Il n'aura fallu que 30 minutes au groupe pour sortir. Nous ne sommes qu'une petite quinzaine, ils devraient donc venir nous voir. Du moins, je l'espère.
Le batteur et le guitariste ne se font pas attendre et s'approchent de notre petit comité. Un couple à côté de moi accepte gentiment de me prendre en photo avec eux. Je remercie timidement les deux musiciens pour cette soirée exceptionnelle et après m'avoir sourit en guise de remerciements, ils passent à la personne dernière moi.

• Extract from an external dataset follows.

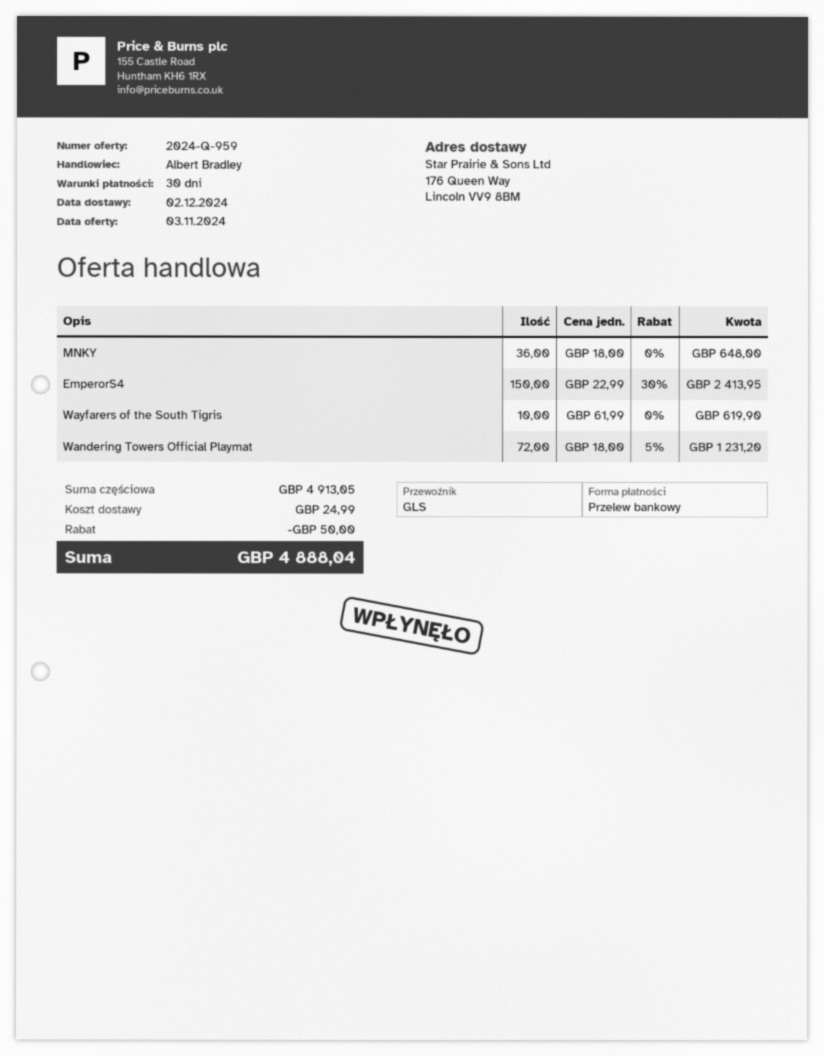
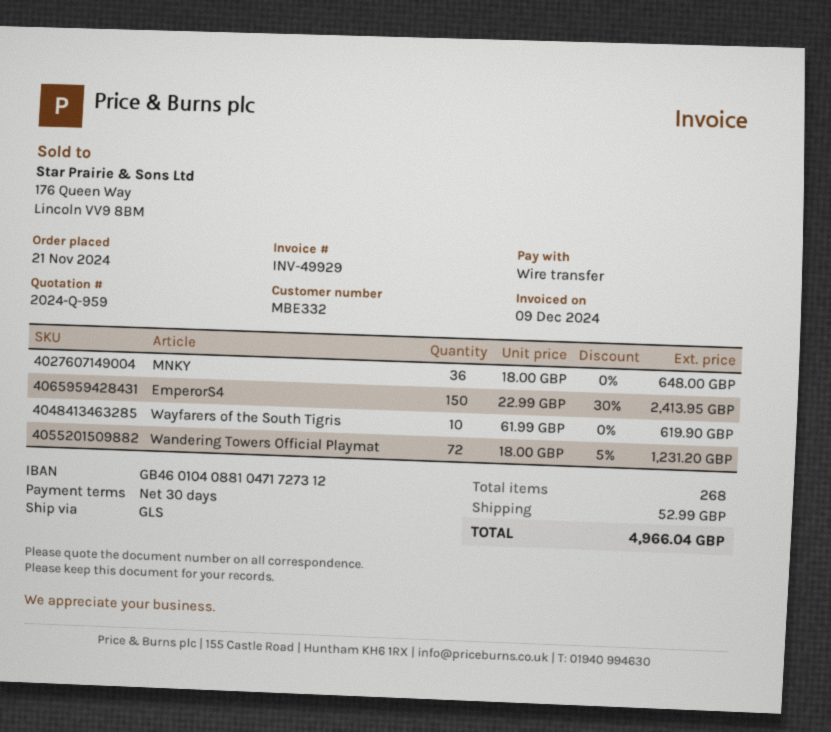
discount: 50.00 -> none
shipping: 24.99 -> 52.99
total: 4888.04 -> 4966.04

Roy et Robby arrivent à leur tour. Je sens alors la panique m'envahir. Je me souviens des regards échangés avec le chanteur alors que je pleurais et intérieurement, je meurs de honte. J'ai peur de lui faire face et décide donc de me mettre en retrait. Je les observe tout de même de loin échanger avec les autres fans. Ils ont l'air adorables, autant que l'ont été Christopher et Liam juste avant. Et après un dernier au revoir général, alors qu'il s'apprête à rejoindre le tour bus, Roy tourne la tête une dernière fois et pose les yeux sur moi. Dammit. Le rouge me monte immédiatement aux joues. Il m'adresse un rapide sourire puis disparaît dans le véhicule. Wow.